Metabolic and molecular regulators of therapy resistance in pancreatic cancer

2024 | Vol-1 | Issue-1 | Date of Submission: | Date of Publication:

Abstract

According to the American Cancer Society, pancreatic cancer accounts for about 3% of cancer cases and 7% of cancer-related deaths. Pancreatic ductal adenocarcinoma (PDAC) represents about 95% of pancreatic cancer and is the leading cause of cancer-related death with a dismal mortality rate. The high lethality in pancreatic cancer is partly due to the acquired therapeutic resistance of pancreatic tumors toward most chemotherapeutic agents. Pancreatic tumors exhibit a wide range of metabolic and physiological adaptations, including altered reactive oxygen species (ROS) homeostasis, which plays a significant role in the therapeutic response of chemotherapies. We have developed an in vitro acquired chemotherapeutic resistance cell model by serial exposure of FOLFIRINOX components (5-Fluorouracil, Irinotecan, Oxaliplatin) to pancreatic cancer cell lines. We observed that therapy resistance cell lines exhibit reduced levels of ROS, and exposure of chemotherapeutic agents to these cells results in differential response to ROS alterations.

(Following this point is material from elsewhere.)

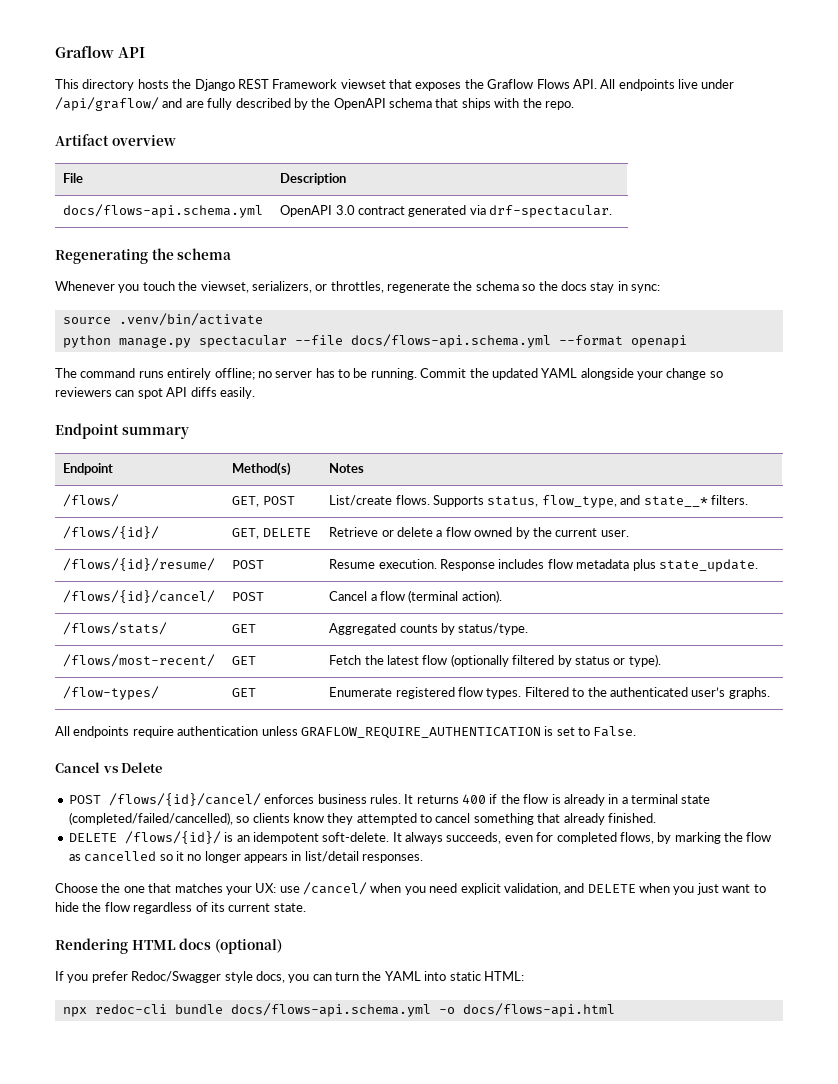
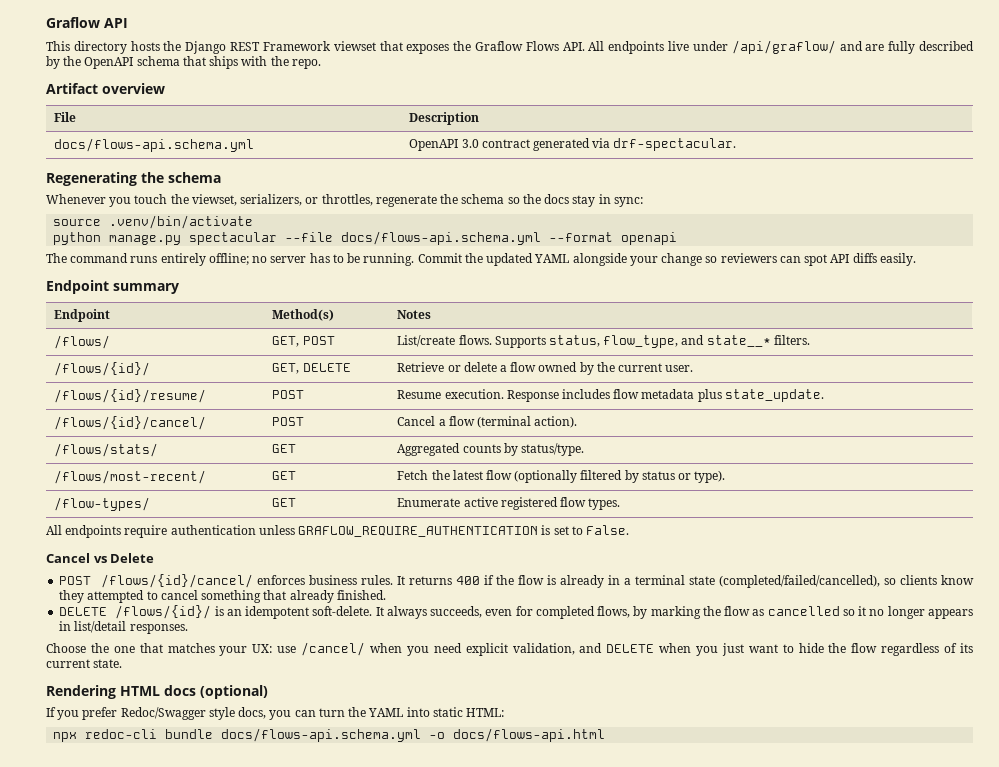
- /flow-types/ | GET | Enumerate registered flow types. Filtered to the authenticated user’s graphs.
+ /flow-types/ | GET | Enumerate active registered flow types.

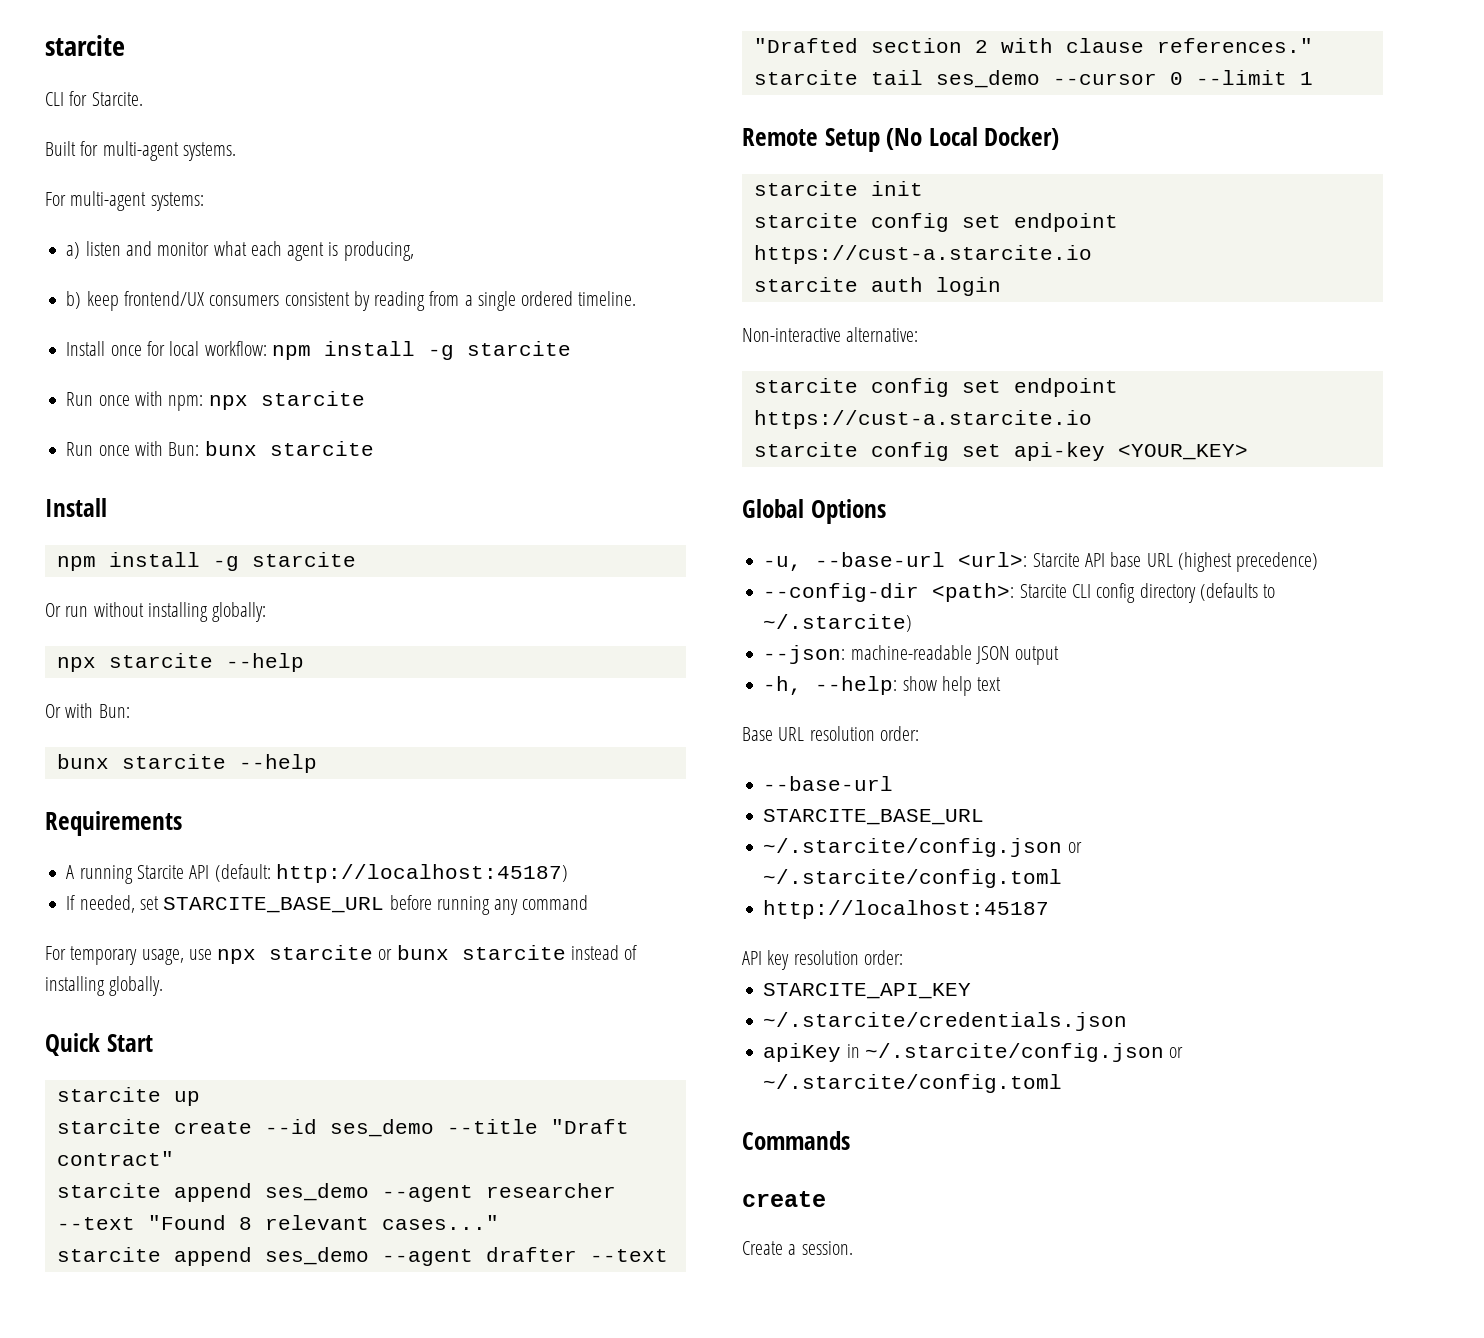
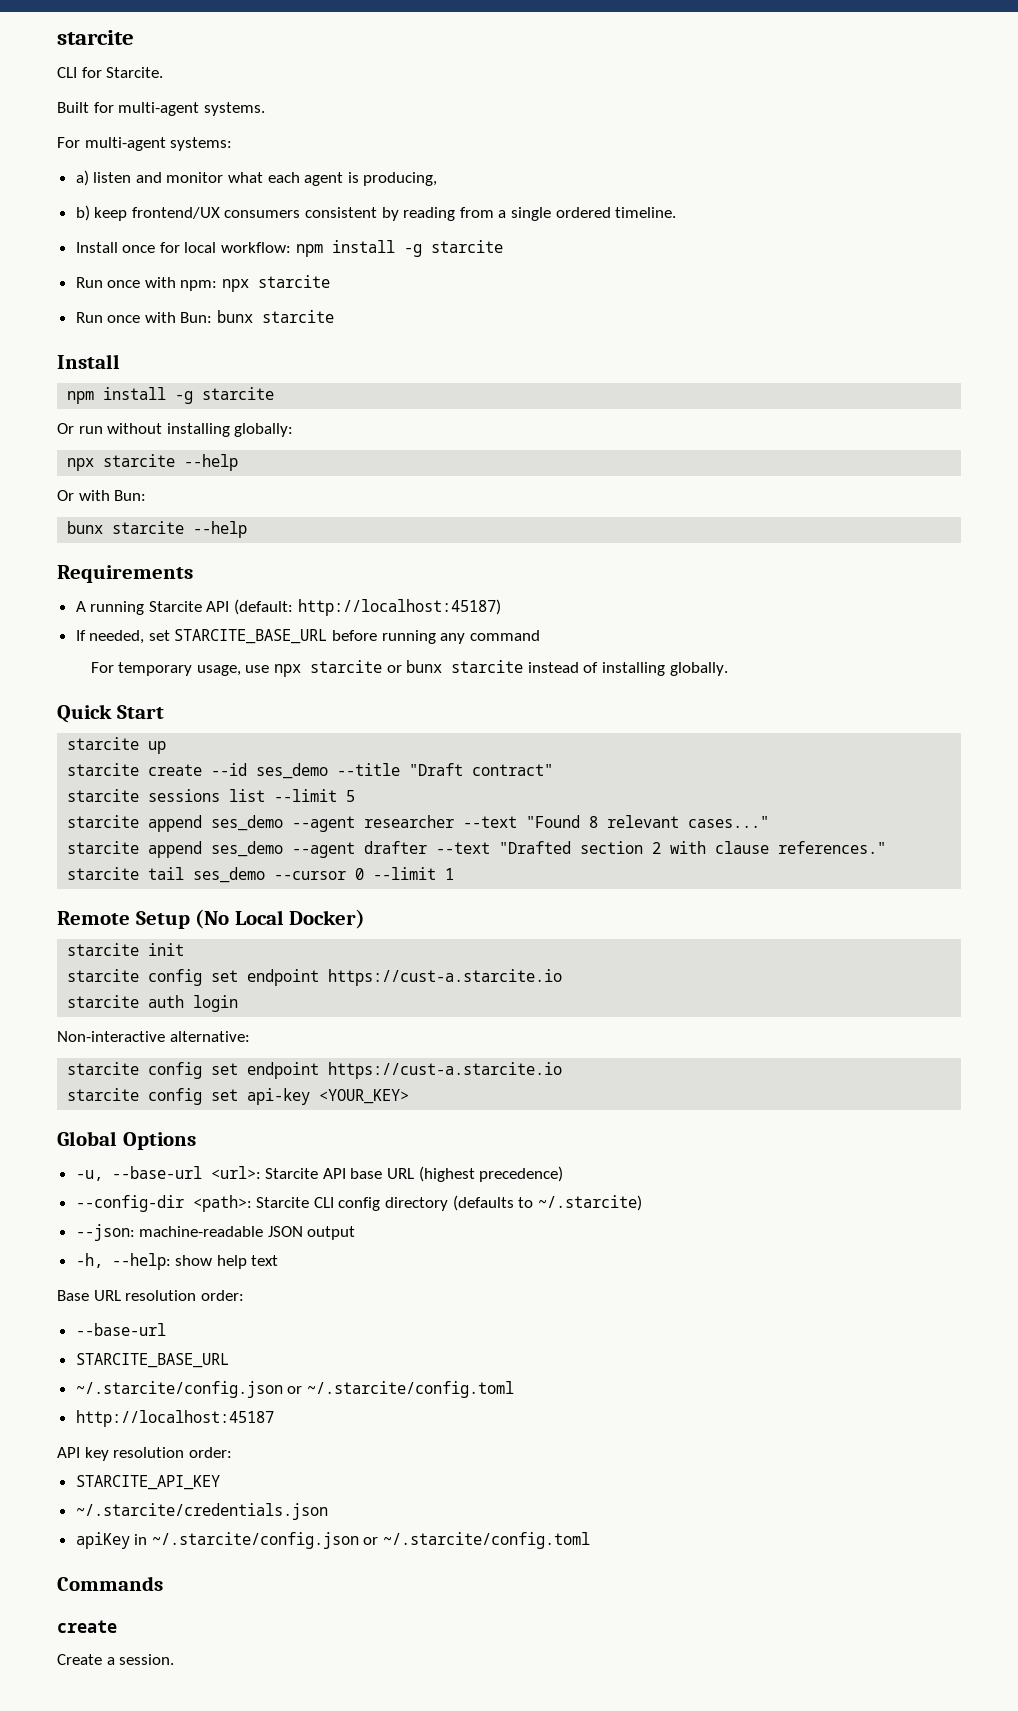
+ starcite sessions list --limit 5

We also observed an altered bioenergetic profile of therapy-resistant cells compared to wild-type cells. Further, we observed increased BACH1 expression in resistant cell lines compared to wild-type cells. BACH1 is a crucial transcription factor, a member of the Cap'n'Collar type of basic region leucine zipper transcription factor family, and plays a very important role in ROS regulation in different types of cells. Our results demonstrate that pharmacological or genetic targeting of BACH1 leads to improved sensitivity of pancreatic cancer cells toward the chemotherapeutic agents. Overall, our results demonstrate that altered ROS homeostasis in pancreatic cancer cells leads to poor sensitivity toward chemotherapeutic agents, and targeting key ROS regulator BACH1 can overcome therapeutic resistance.